Secure Multi-Keyword Search over Encrypted Cloud Data

DOI : 10.17577/IJERTCONV2IS14019

Download Full-Text PDF Cite this Publication

Text Only Version

Secure Multi-Keyword Search over Encrypted Cloud Data

Parameshwar Rao D

Department of Computer Science and Engineering, Jain Global Campus, Jain University, Jakkasandra Post, Kanakapura Taluk, Ramanagara District, India

S. Balaji

Center for Emerging Technologies,

Jain Global Campus, Jain University, Jakkasandra Post, Kanakapura Taluk, Ramanagara District, India

Abstract Cloud computing is an emerging technology, providing great flexibility and cost savings. It has motivated data owners to outsource their data from local systems to commercial public cloud. But sensitive data has to be encrypted before outsourcing to cloud to secure such data. This requires the traditional method data utilization based on plain text keyword search to be augmented with additional feature of searching encrypted data. Considering the large number of data users and data in cloud, it is necessary for the search service to allow multi-keyword query and return the data in the order of their relevance to these keywords. However, retrieving all the files having queried keyword will be expensive in pay as you use cloud paradigm. In the proposed system, vector space model and homomorphic encryption are employed wherein, the vector space model helps to provide sufficient search accuracy and the homomorphic encryption enables cloud service providers to perform the search operation based on users multi-keyword search query without the need to decrypt it and also enables users to involve in the ranking.

Keywords Cloud, Ranking, Homomorphic Encryption, Vector Space Model.

  1. INTRODUCTION

    Cloud computing is a promising service for data outsourcing and high quality data services. Its great flexibility and cost savings are motivating both the individual users and the enterprises to outsource their local complex data management system into the cloud. To protect data privacy and combat unsolicited accesses in the cloud, sensitive data such as e-mails, personal health records, photo albums, tax documents, financial transactions, etc. may have to be encrypted by data owners before outsourcing to the commercial public cloud. However, this obsoletes the traditional data utilization service based on plain text keyword search. Thus, in order to ensure privacy of the personal information over the cloud, data owner must encrypt the data before uploading it to the cloud. There is a problem faced by the users since the cloud service provider needs to perform the calculations on data in order to respond to the requests made by the user. User has to provide key to the cloud service provider to decrypt the data before executing the

    required calculations, this affects the confidentiality of data stored in the cloud by the data owner.
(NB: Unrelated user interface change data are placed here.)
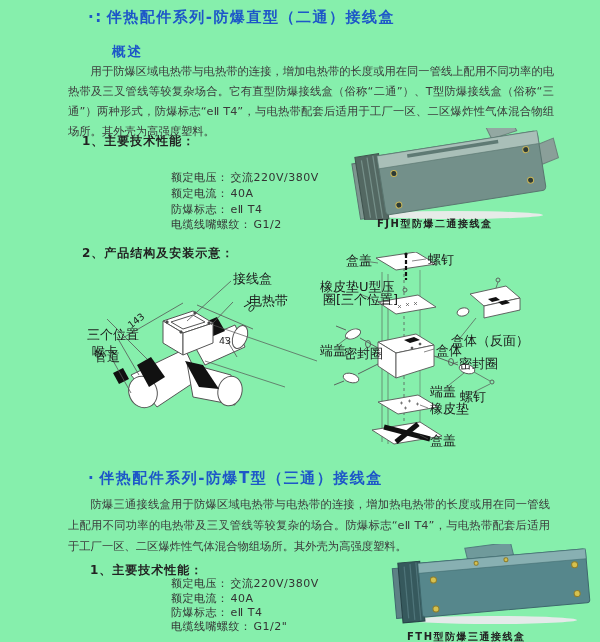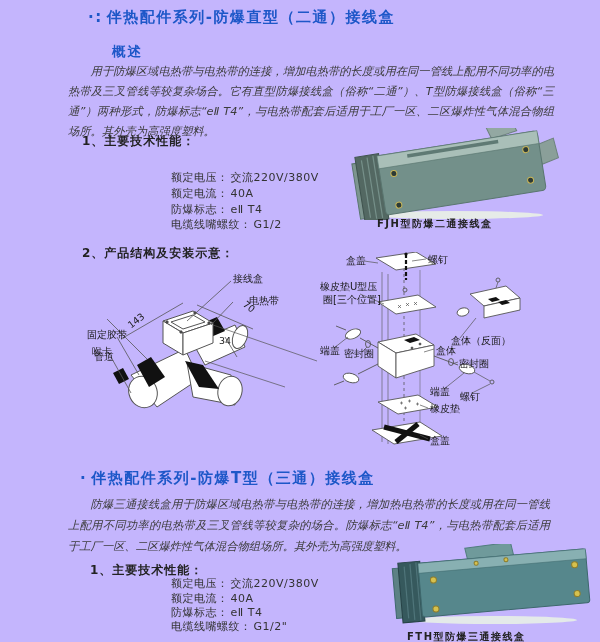"·: 伴热配件系列-防爆直型（二通）接线盒" .page { background: #c4b5fd -> #86efac }
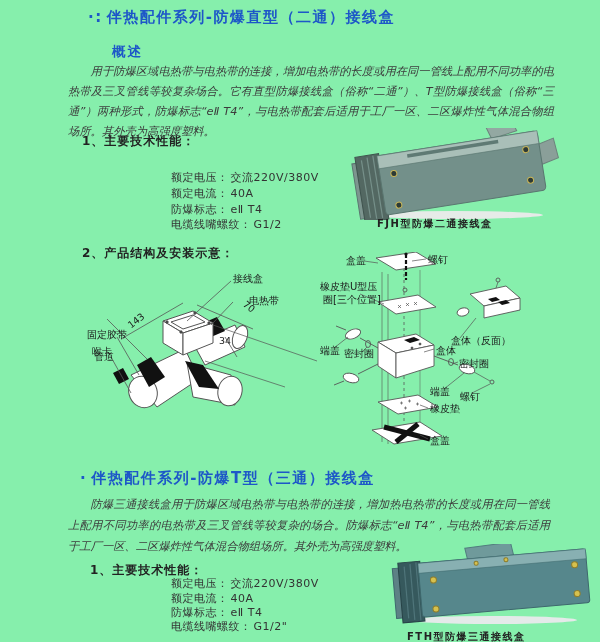"用于防爆区域电热带与电热带的连接，增加电热带的长度或用在同一管线上配用不同功率的" .para.indent { font-style: italic -> none }
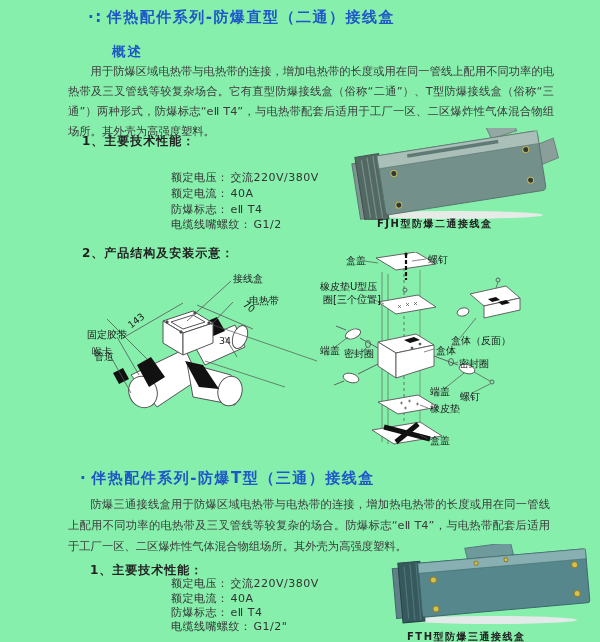"盒盖" .dlabel { font-size: 10px -> 13px }
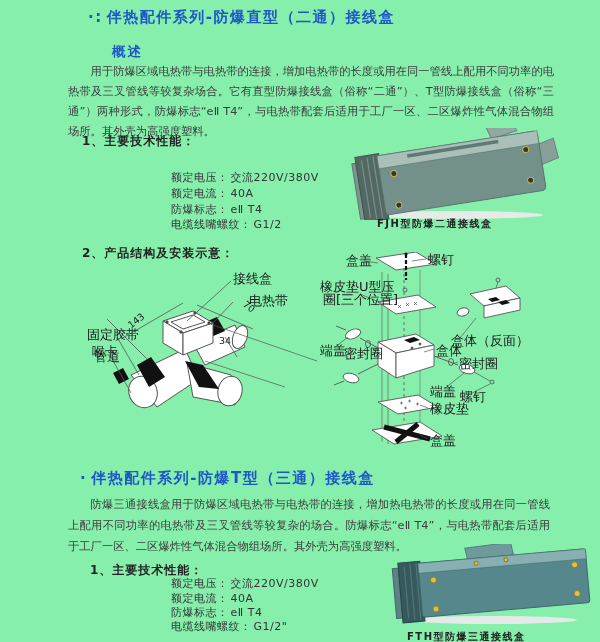"固定胶带" div.abs { text: 固定胶带 -> 三个位置 }
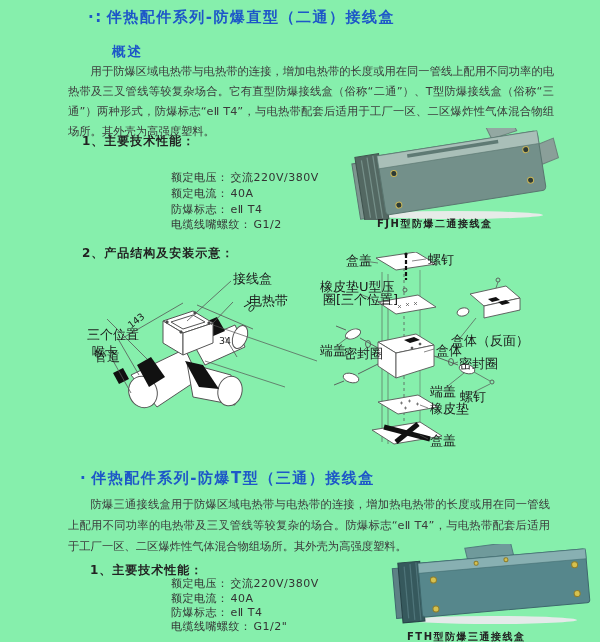"34" div.abs { text: 34 -> 43 }
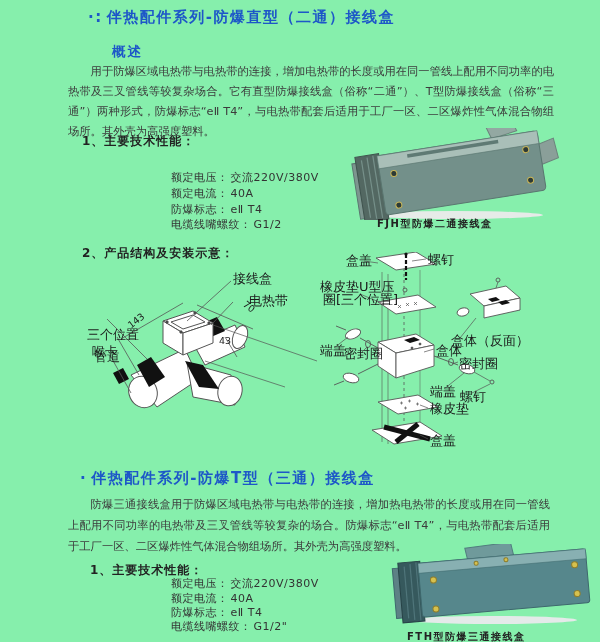"· 伴热配件系列-防爆T型（三通）接线盒" div.abs { left: 80px -> 88px }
    In cloud computing, data owner may share their outsourced data with a number of users who might want to retrieve the data files of their interest. One of the most popular ways to do so is through keyword-based retrieval. Keyword-based retrieval is a typical data service and widely applied in plain text scenarios, in which users retrieve relevant files in a file set based on keywords. This searchable encryption schemes are impractical for real world cloud computing scenarios because these systems are designed to handle either a single keyword search or a Boolean search. The main drawback of single keyword- based search is that, it is hard to express complex information needs. On the other hand, Boolean search uses the presence or absence of queried keywords to retrieve the matched documents [2] and it is very difficult for most of the users to control the number of retrieved documents. In contrast, Information Retrieval (IR) systems [8] utilize ranked-search model to rank all the retrieved documents according to some relevance criteria. Such a model provides a precise answer by retrieving only the topk relevant documents from the whole document collection. Furthermore, for efficiency purposes, all the current searchable encryption schemes reveal the access pattern to the un-trusted cloud service providers.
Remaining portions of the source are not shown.